The Govt. defines youth in Sri Lanka as between 15-29. They maintain that group amounts to 26% of the population or 5.3M people. Into this category fall those who are about to leave school just after sitting for their O levels and some in fact leave during their O level year without sitting the exams as they are frightened they will fail and therefore do not even wish to try. They go up to others who have completed post graduate degrees or other diplomas.
There are over 350 Youth Organizations in Sri Lanka. It is time they compile a data base, and inform them of it, call them into seminars to discuss matters to be included in a youth policy. No matter who is in power, there will be guidelines created following this Policy, which will be long term and decisions have to be taken to provide for the future aspirations of youth and many decisions have a 5 to 10 year gestation period before it comes into effect, if it requires resources to be built for infrastructure and programs that address the needs of young people.
Per the Daily Mirror article of Nov 29th 2012 I quote
The ‘Youth Policy of Sri Lanka’(YPSL) will be completed by March 2013 for Parliamentary approval heralding a new era for Sri Lankan youth, Youth Affairs and Skills Development Minister Dulles Alahapperuma said.

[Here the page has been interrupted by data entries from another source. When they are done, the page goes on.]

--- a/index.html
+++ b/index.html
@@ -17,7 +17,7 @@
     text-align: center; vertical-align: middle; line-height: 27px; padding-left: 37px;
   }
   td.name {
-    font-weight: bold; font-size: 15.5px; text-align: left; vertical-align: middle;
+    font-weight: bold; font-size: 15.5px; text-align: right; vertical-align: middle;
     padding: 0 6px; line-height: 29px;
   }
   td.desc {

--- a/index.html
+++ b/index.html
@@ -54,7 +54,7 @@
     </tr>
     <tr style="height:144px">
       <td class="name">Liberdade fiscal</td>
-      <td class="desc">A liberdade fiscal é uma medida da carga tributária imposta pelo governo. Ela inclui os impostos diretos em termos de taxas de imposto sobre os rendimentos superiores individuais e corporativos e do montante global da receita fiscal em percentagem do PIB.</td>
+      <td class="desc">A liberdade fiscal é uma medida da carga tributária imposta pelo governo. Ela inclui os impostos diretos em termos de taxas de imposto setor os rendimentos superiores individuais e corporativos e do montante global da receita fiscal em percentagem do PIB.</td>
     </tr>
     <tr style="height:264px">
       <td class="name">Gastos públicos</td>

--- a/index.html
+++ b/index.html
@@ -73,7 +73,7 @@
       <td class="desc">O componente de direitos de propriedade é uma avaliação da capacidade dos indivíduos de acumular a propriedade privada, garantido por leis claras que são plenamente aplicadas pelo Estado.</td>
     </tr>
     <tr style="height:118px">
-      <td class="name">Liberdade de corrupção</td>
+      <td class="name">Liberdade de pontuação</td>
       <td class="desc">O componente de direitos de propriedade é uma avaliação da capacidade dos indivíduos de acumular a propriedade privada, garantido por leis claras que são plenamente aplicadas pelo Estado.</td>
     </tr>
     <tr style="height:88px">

At a news briefing on Tuesday Minister Alahapperuma said, Sri Lanka was the only country in Asia without a youth policy.
“Sri Lanka was devastated by three youth uprisings in the north and south during the last four decades which stunted the national economy, damaged our social fabric, widened the gap between the three ethnic groups in Sri Lanka and delayed the youth welfare. The respective governments appointed committees to look into these youth unrests, but all of them failed to bring tangible solutions to youth problems,” Minister Alhapperuma said.

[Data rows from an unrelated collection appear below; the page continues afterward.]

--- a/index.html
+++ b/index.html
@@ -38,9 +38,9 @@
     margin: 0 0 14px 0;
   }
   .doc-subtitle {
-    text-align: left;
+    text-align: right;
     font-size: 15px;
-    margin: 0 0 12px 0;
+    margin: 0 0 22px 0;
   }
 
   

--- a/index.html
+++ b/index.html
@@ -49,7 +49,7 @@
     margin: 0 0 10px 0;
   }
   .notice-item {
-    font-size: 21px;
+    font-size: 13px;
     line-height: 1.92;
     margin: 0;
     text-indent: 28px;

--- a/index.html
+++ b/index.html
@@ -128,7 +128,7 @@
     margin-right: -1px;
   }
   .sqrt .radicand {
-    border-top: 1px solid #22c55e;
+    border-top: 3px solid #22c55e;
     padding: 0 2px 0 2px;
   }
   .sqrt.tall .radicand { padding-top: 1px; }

He said the only outcome of these committees was the inclusion of a new word, ‘Tharuna Asahanaya’ (youth intolerance) to the Sinhala vocabulary.
Different countries identify the age limit of youth differently and in Sri Lanka a youth is defined as within the age group of 15 to 29 years. Many Western countries classify youth to be between 13 – 20 years. The youth population in Sri Lanka is 26% and the most valuable asset of the nation. Therefore it is the duty of the government to ensure a bright and trouble free future to the youth of the country, he said. Minister Alahapperuma refused to accept that youth in Sri Lanka are a dissatisfied lot and said the Sri Lankan youth, with proper guidance, could be a role model to others. All governments since independence, educationalists and policy makers should accept responsibility for youth intolerance in Sri Lanka.
The discussions will be held till December with relevant bodies! And a policy will be announced in March of 2013.
More time is needed for discussion and debate, and lot more funds allocated to get the opinion of youth especially in rural areas, who face a classic dilemma of having to leave their place of upbringing for education and employment, perhaps permanently.